DATASET
◇ ◇ ◇

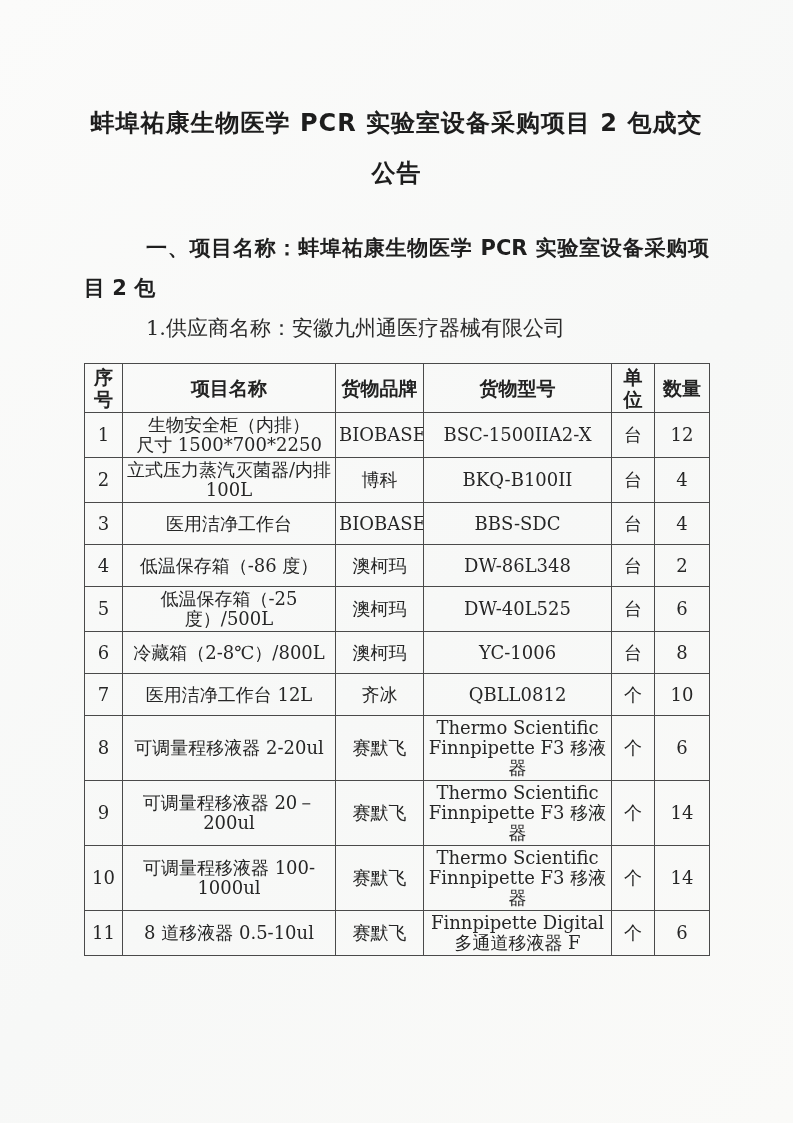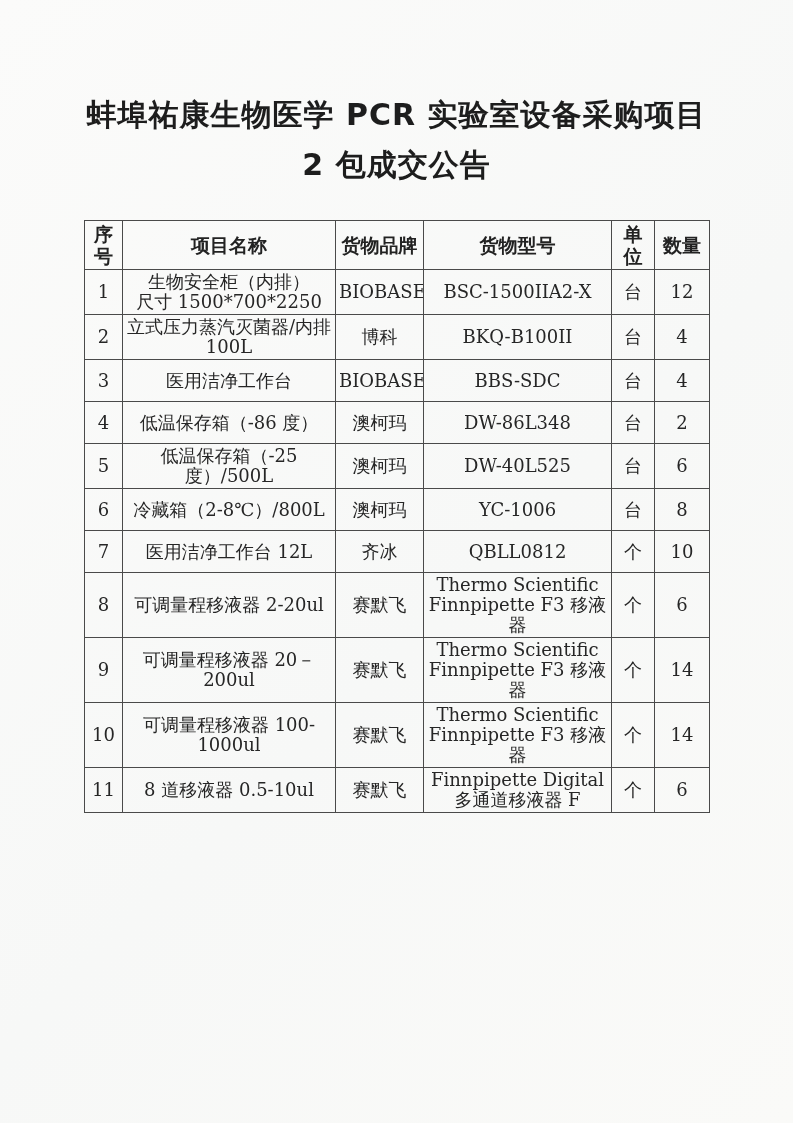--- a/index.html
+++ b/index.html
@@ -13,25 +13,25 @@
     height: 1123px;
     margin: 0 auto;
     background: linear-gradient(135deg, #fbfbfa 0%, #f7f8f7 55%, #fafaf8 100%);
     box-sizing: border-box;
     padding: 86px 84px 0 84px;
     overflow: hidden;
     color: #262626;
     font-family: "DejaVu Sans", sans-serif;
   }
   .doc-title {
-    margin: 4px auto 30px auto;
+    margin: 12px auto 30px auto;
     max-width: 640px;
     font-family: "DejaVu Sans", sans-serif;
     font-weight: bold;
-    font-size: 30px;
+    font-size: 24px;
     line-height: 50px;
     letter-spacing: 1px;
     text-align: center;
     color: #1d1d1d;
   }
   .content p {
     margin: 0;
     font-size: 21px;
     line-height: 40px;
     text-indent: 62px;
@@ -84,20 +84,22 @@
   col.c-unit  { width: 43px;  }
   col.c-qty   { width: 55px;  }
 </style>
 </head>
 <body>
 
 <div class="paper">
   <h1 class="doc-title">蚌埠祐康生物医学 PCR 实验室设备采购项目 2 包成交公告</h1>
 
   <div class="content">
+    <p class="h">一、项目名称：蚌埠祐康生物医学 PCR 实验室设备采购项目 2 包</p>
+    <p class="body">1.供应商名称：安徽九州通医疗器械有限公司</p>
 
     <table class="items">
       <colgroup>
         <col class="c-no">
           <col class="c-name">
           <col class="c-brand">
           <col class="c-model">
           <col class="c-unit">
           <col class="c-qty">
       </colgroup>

◇ ◇ ◇

WHAT THE TASK REQUIRES
Would you please copy every line from the listing above that contains the word "width"?

ANSWER BOX
     max-width: 640px;
   col.c-unit  { width: 43px;  }
   col.c-qty   { width: 55px;  }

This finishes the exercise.